Ann Coulter has been behind President Trump since the beginning.
The famous unforgettable clip when asked of the candidates running who would win… she accurately predicted “Donald Trump.” Then, she was ridiculed and laughed at.
She correctly predicted Trump would win and was laughed at by hundres of liberals in the crowd. Now she’s getting the last laugh!
As the smart woman she is, Ann just rang the alarm bells and issued a sheer WARNING to President Trump tweeting the following about the Special Counsel and Robert Mueller. She tweeted a message along with an article about Robert Mueller’s ‘Witch Hunt.’

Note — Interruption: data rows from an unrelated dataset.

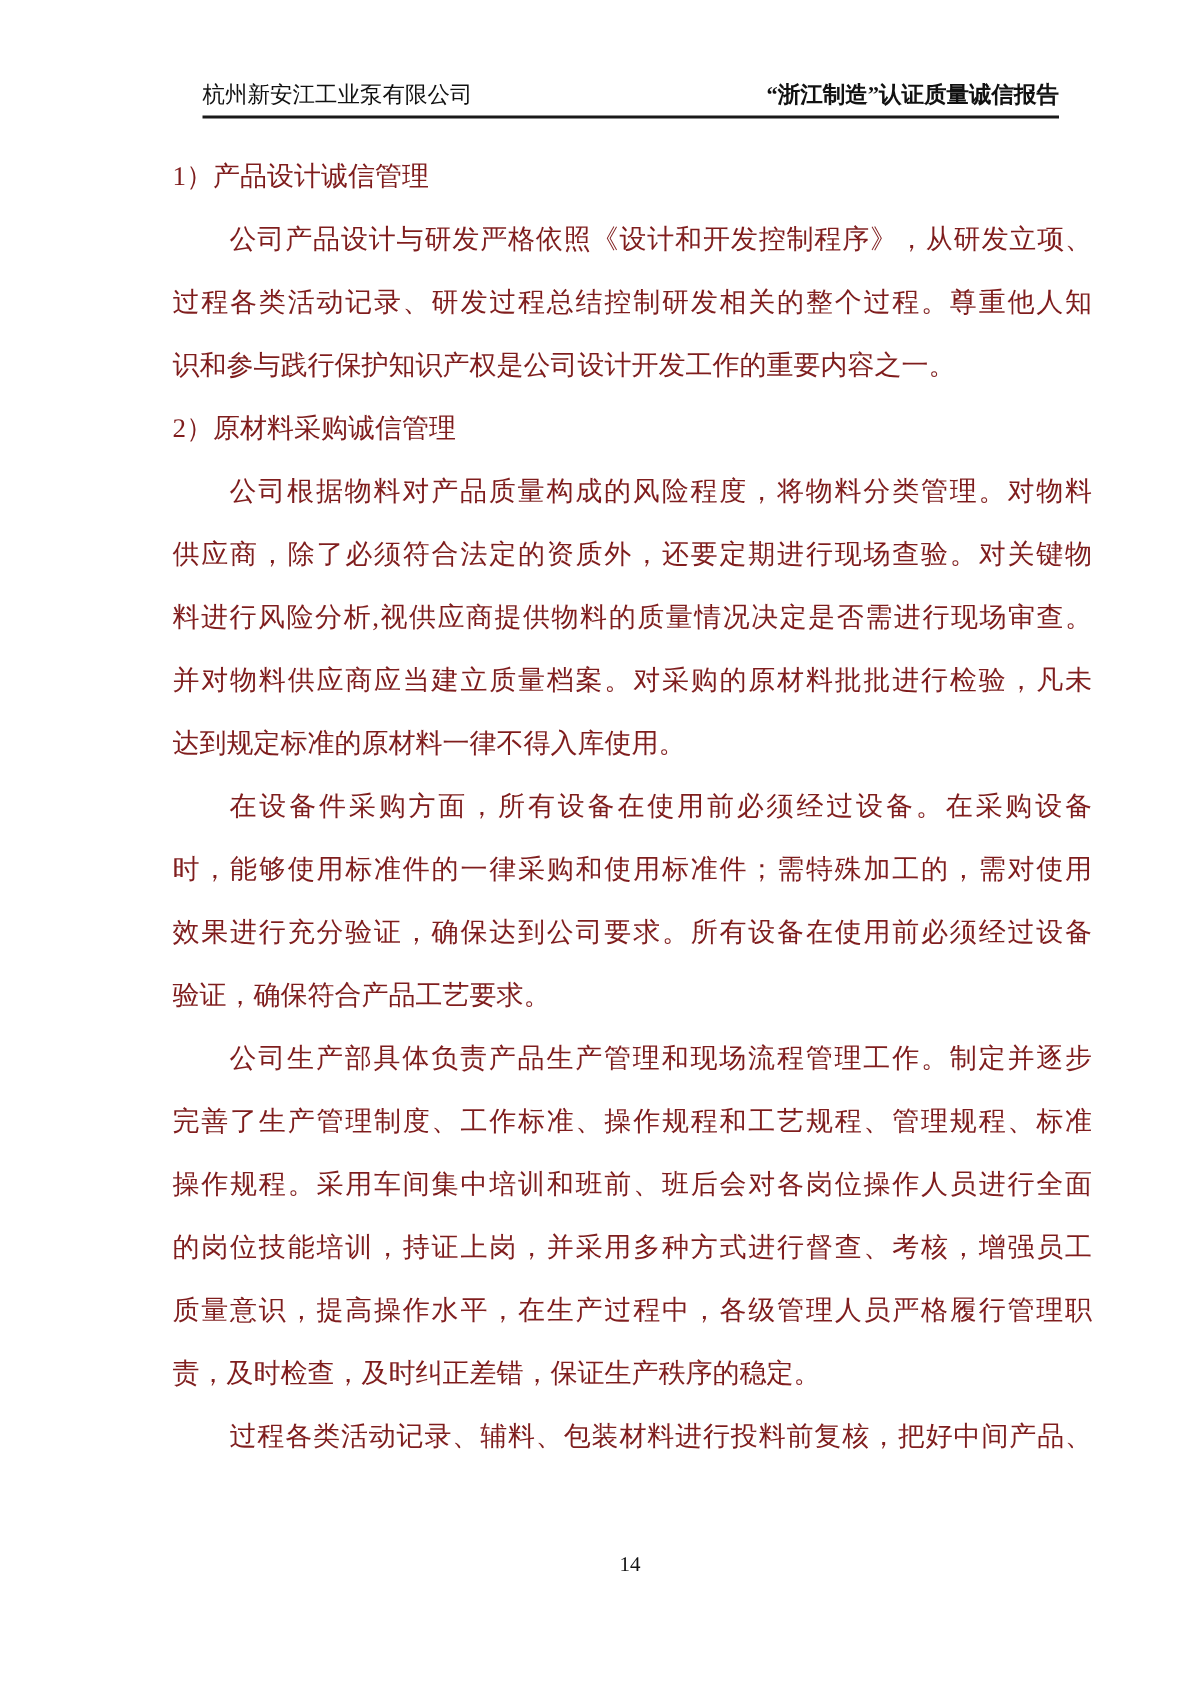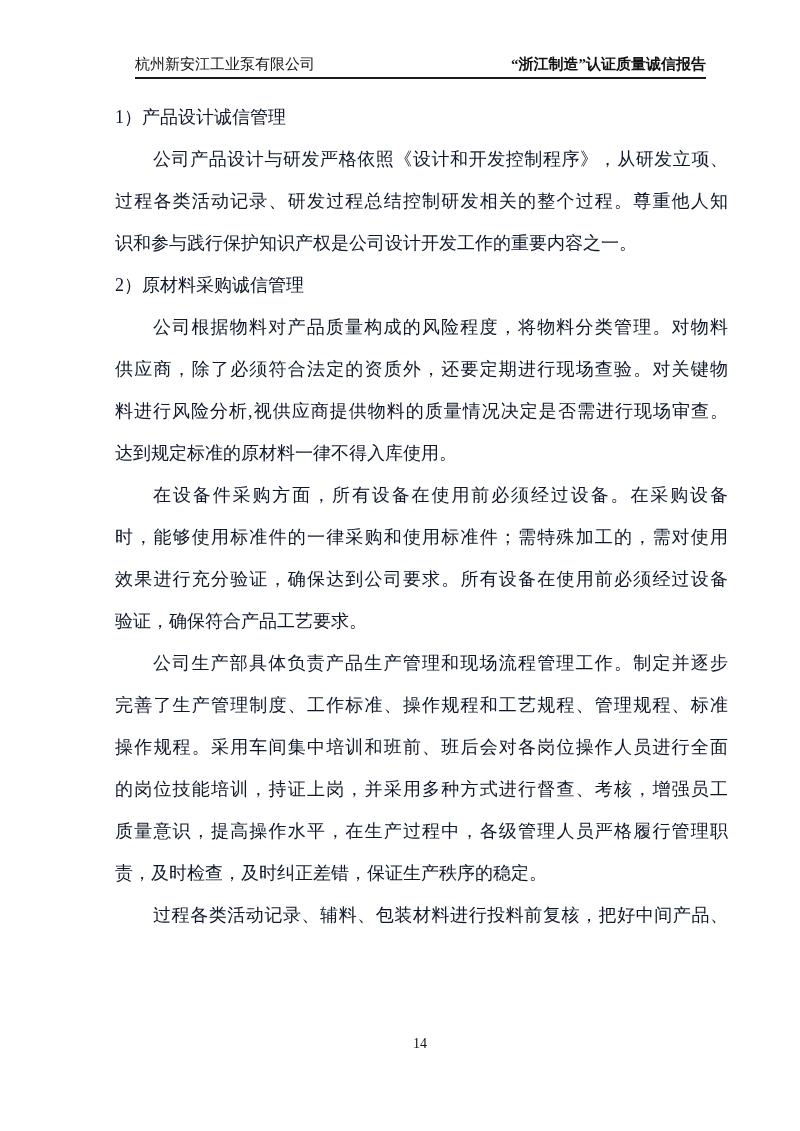--- a/index.html
+++ b/index.html
@@ -36,21 +36,21 @@
   .doc-body {
     position: absolute;
     left: 115px;
     top: 96px;
     width: 613px;
   }
   .line {
     height: 42px;
     line-height: 42px;
     font-size: 18px;
-    color: #0f172a;
+    color: #7f1d1d;
     overflow: hidden;
   }
   .line.heading { text-align: left; }
   .line.plain { text-align: left; }
   .line.justify {
     text-align: justify;
     text-align-last: justify;
   }
   .line.first-justify {
     text-align: justify;
@@ -82,20 +82,21 @@
   <div class="doc-body">
 
   <div class="line heading">1）产品设计诚信管理</div>
       <div class="line first-justify">公司产品设计与研发严格依照《设计和开发控制程序》，从研发立项、</div>
       <div class="line justify">过程各类活动记录、研发过程总结控制研发相关的整个过程。尊重他人知</div>
       <div class="line plain">识和参与践行保护知识产权是公司设计开发工作的重要内容之一。</div>
       <div class="line heading">2）原材料采购诚信管理</div>
       <div class="line first-justify">公司根据物料对产品质量构成的风险程度，将物料分类管理。对物料</div>
       <div class="line justify">供应商，除了必须符合法定的资质外，还要定期进行现场查验。对关键物</div>
       <div class="line justify">料进行风险分析,视供应商提供物料的质量情况决定是否需进行现场审查。</div>
+      <div class="line justify">并对物料供应商应当建立质量档案。对采购的原材料批批进行检验，凡未</div>
       <div class="line plain">达到规定标准的原材料一律不得入库使用。</div>
       <div class="line first-justify">在设备件采购方面，所有设备在使用前必须经过设备。在采购设备</div>
       <div class="line justify">时，能够使用标准件的一律采购和使用标准件；需特殊加工的，需对使用</div>
       <div class="line justify">效果进行充分验证，确保达到公司要求。所有设备在使用前必须经过设备</div>
       <div class="line plain">验证，确保符合产品工艺要求。</div>
       <div class="line first-justify">公司生产部具体负责产品生产管理和现场流程管理工作。制定并逐步</div>
       <div class="line justify">完善了生产管理制度、工作标准、操作规程和工艺规程、管理规程、标准</div>
       <div class="line justify">操作规程。采用车间集中培训和班前、班后会对各岗位操作人员进行全面</div>
       <div class="line justify">的岗位技能培训，持证上岗，并采用多种方式进行督查、考核，增强员工</div>
       <div class="line justify">质量意识，提高操作水平，在生产过程中，各级管理人员严格履行管理职</div>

“Please read this, @realDonaldTrump! “… the interrogators are not disposed to view misremembered statements as accidents.” DON’T TALK TO MUELLER.”
Ken White continues by saying, “that he gave up early on predicting what this administration will do. But I say this with complete confidence, based on my 23 years in federal criminal practice: There is absolutely no good reason for Trump to talk to Robert Mueller and his investigators voluntarily.”
To understand why, you have to understand the goal of a conversation like the one Mueller proposes.
When special counsels or FBI agents ask questions of one of these powerful people, they are not fact-finding. They’ve already done their homework. They’ve already gathered facts—almost certainly many more facts than the interviewee knows. They are asking questions the answers to which they can already prove, hoping that the interviewee will tell a provable lie, and thus commit a crime, or at least lock themselves into a feckless story that ties their hands later.
The law that makes it a crime to lie to federal investigators does not require the lie to fool the investigators for a nanosecond. A lie must be “material” to be criminal, but that only means that the lie is the kind of statement that could conceivably influence the government, not one that actually did. The FBI can roll up with irrefutable proof of something, ask the target a question hoping for a lie, collect the lie they wanted, and reap a felony conviction.
Trump’s case, of course, is somewhat different. Many legal scholars think that he cannot be indicted for false statements under Section 1001, or obstruction of justice, or perjury, unless and until he is impeached—at least not under this special counsel. But he has no good reason to hand Mueller an opportunity to build a lie-based case for impeachment, nor a lie-based indictment in the event he’s impeached.
If the president refuses to submit to a voluntary interview, Special Counsel Mueller could conceivably subpoena him to testify before the grand jury. That would require Mueller to tip his hand about the president’s precise status: Department of Justice regulations require prosecutors to warn targets or subjects of their Fifth Amendment rights when subpoenaing them before a grand jury, and to advise targets of their status as targets. Trump might defy such a subpoena, and Mueller might seek to enforce it in court.
If he refuses to submit to an interview with Robert Mueller, under oath or not, absolutely nothing in the last year suggests that he will face debilitating political consequences. The president will crow that he has refused to cooperate with a biased and meritless investigation calculated to harass him, and he will do so with political impunity. The proverbial camel is in its cold grave; this additional straw upon its back cannot trouble it.
I submit this is not a close call. If the president were my client, I would advise him not to submit voluntarily to an interview, under oath or not, with Special Counsel Mueller. It offers him nothing but risk, even if it offers the rest of us entertainment or schadenfreude.